Gianelli touched on the hidden dream of humanity, since the time of Plato, who described the reverse path from old age to youth in a famous myth. Perhaps Francis Scott Fitzgerald was inspired by him in telling The Strange Case of Benjamin Button, which later became a film by David Fincher with Brad Pitt which told the parable of an old man who undergoes a reverse degenerative process and dies as a child. The story of Pippin did not have the fortune of Pinocchio, Gianelli was not Carlo Lorenzini, he did not have his magical and creative fervor. But Pippin recalls Collodi’s puppet, it is the metaphor of an initiatory journey, the myth of life regenerated and turned upside down. Pippin is halfway between the imaginative and symbolic adventures of Pinocchio and the historical-lyrical epic of the Heart by De Amicis, of which he shares the religious, moral and patriotic thrill, the sentiment and the educational intent. Pipino is in the vein of the Italian popular and pedagogical novel of the late nineteenth century.

«You will become a man like the others, then a young man, then a child, then a child; in the end we will give you up as a wet nurse and you will end your existence in a cradle.” This is how Pippin’s reverse parable and his journey into the enchanted world of fairies, dragons, crickets and pomegranates, armies of fantasy, masters who magically reinvent the alphabet are described at the beginning. In his transfiguration there is the spirit of the age: there are the strikes that the author opposes, there is love of country and its denigration, there is the controversy with positivism and scientism in the name of the spirit and poetry: «The world needs poetry, but good, true, holy, which springs from the moved heart, which is sweet like prayer, strong like the centuries-old oak, beautiful like the sea, joyful like the water. Poetry inspires charity and patience… consoles pain, makes death sweet. Be poets, but not of words, but of the ideal (…) Go, children: bring into the world the gift that men had lost.” Tender words, a little cloying, but of lively spirituality and sincere ideal impulse.

The work also reflects the author’s life, his search for his lost mother and father when he was a child; there is his generous soul that led him to help the earthquake victims of Messina and adopt two children who escaped the tragedy, Ugo and Mario, who reappear in the novel with the names of Ughé and Mariù, “two beautiful souls”, alongside Pipino until his death. Pippin began as a domestic tale to tell them; then it became a novel, “and the imagination became bread”. He moved with them to Rome and had them study at the Nazarene College.

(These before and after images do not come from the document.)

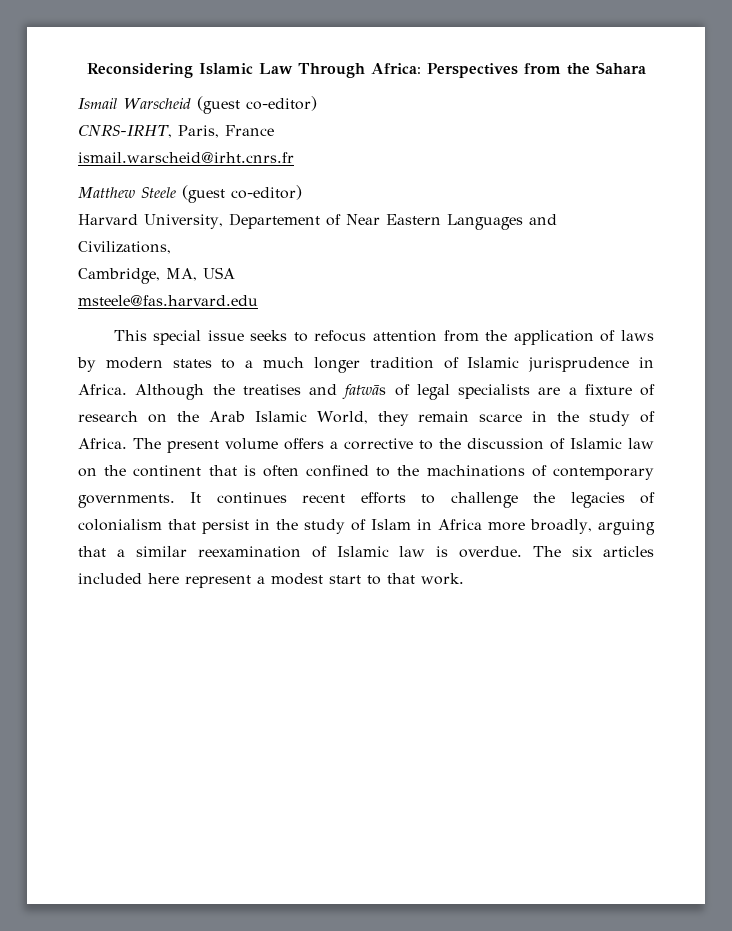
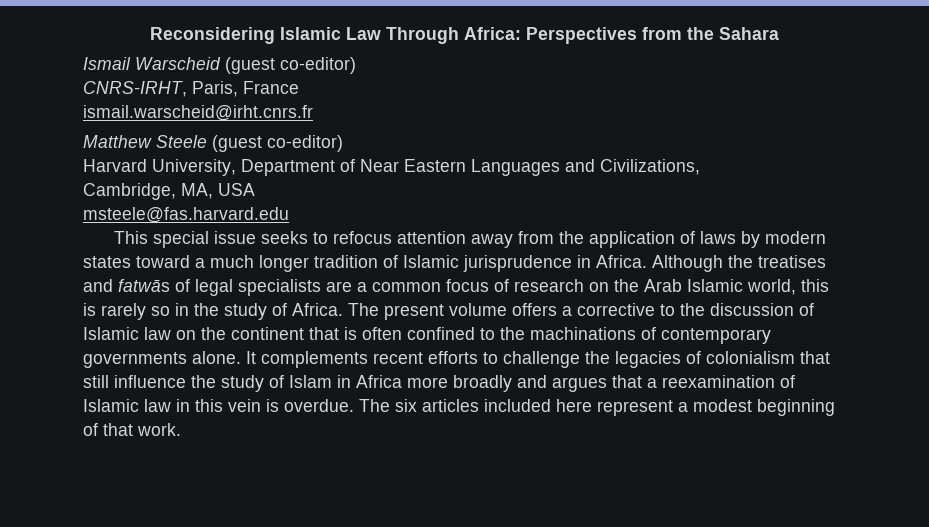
- Harvard University, Departement of Near Eastern Languages and Civilizations,
+ Harvard University, Department of Near Eastern Languages and Civilizations,
- This special issue seeks to refocus attention from the application of laws by modern states to a much longer tradition of Islamic jurisprudence in Africa.
+ This special issue seeks to refocus attention away from the application of laws by modern states toward a much longer tradition of Islamic jurisprudence in Africa.
- Although the treatises and fatwās of legal specialists are a fixture of research on the Arab Islamic World, they remain scarce in the study of Africa.
+ Although the treatises and fatwās of legal specialists are a common focus of research on the Arab Islamic world, this is rarely so in the study of Africa.
- The present volume offers a corrective to the discussion of Islamic law on the continent that is often confined to the machinations of contemporary governments. It continues recent efforts to challenge the legacies of colonialism that persist in the study of Islam in Africa more broadly, arguing that a similar reexamination of Islamic law is overdue.
+ The present volume offers a corrective to the discussion of Islamic law on the continent that is often confined to the machinations of contemporary governments alone. It complements recent efforts to challenge the legacies of colonialism that still influence the study of Islam in Africa more broadly and argues that a reexamination of Islamic law in this vein is overdue.
- The six articles included here represent a modest start to that work.
+ The six articles included here represent a modest beginning of that work.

On this journey back towards childhood and death, Pippin said he was happy to “see himself shrinking and rejuvenating” and “the desire to rest in peace pricked him”, in the womb of eternal life. It occurred three years after his Pippin, due to tuberculosis. «His body gradually disappeared, but not his soul, alive and great, present in all his works», they wrote of him, now identifying him with his character. Life copied from literature, Oscar Wilde would say. Gianelli left with his Pipino. The epigraph for his tomb at Verano in Rome was written by Giovanni Cena: «Orphan, he had all men as brothers/ companions poverty and poetry/ vast human soul/ in the body of a child/ was shattered by the fullness of ardor/ those who knew him/ felt better».

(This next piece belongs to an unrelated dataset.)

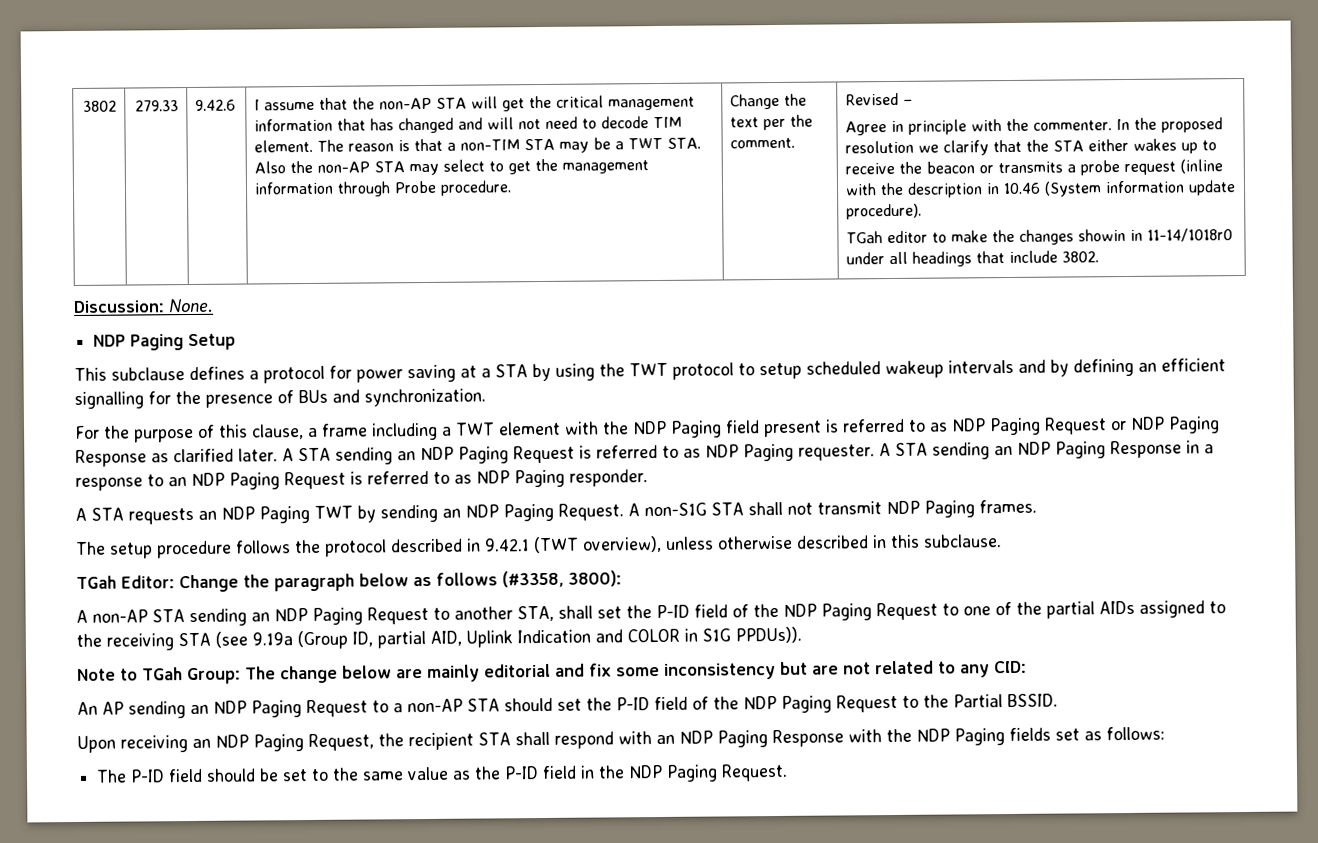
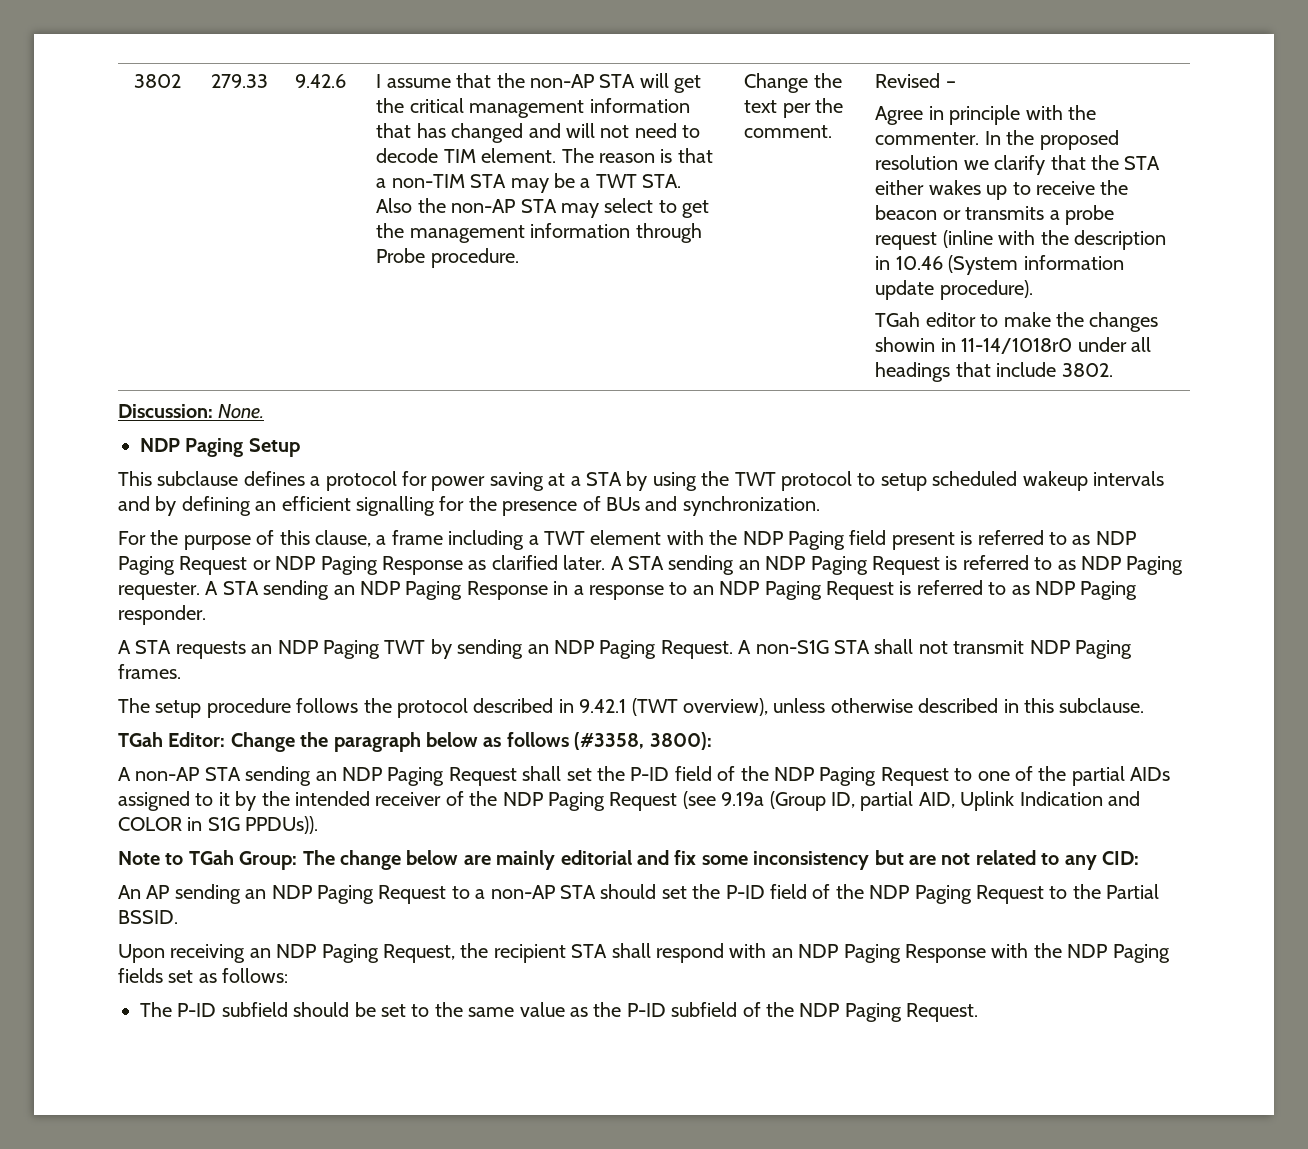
- A non-AP STA sending an NDP Paging Request to another STA, shall set the P-ID field of the NDP Paging Request to one of the partial AIDs assigned to the receiving STA (see 9.19a (Group ID, partial AID, Uplink Indication and COLOR in S1G PPDUs)).
+ A non-AP STA sending an NDP Paging Request shall set the P-ID field of the NDP Paging Request to one of the partial AIDs assigned to it by the intended receiver of the NDP Paging Request (see 9.19a (Group ID, partial AID, Uplink Indication and COLOR in S1G PPDUs)).
- The P-ID field should be set to the same value as the P-ID field in the NDP Paging Request.
+ The P-ID subfield should be set to the same value as the P-ID subfield of the NDP Paging Request.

Soon all traces of his style and his ideal and religious fervor, of his childish soul, were lost. But the myth of a life turned upside down remained in the air, that dream of rediscovering the golden age of childhood in extremis, the Puer Aeternus, and of starting over, having another chance, going towards Life, in reverse. Having lost the prospect of eternal life, the dream of a small immortality moved to earth and the desire to rejuvenate passed from poetry to technoscience. The dream of reversing the march of old age returns, through drugs and biotechnology, miracles of genetics and plastic surgery. But in the claim of our time to live longer, healthier and younger, the fabulous leaven of poetry and the backward, initiatory and nostalgic journey towards the childhood of Pippin are lost.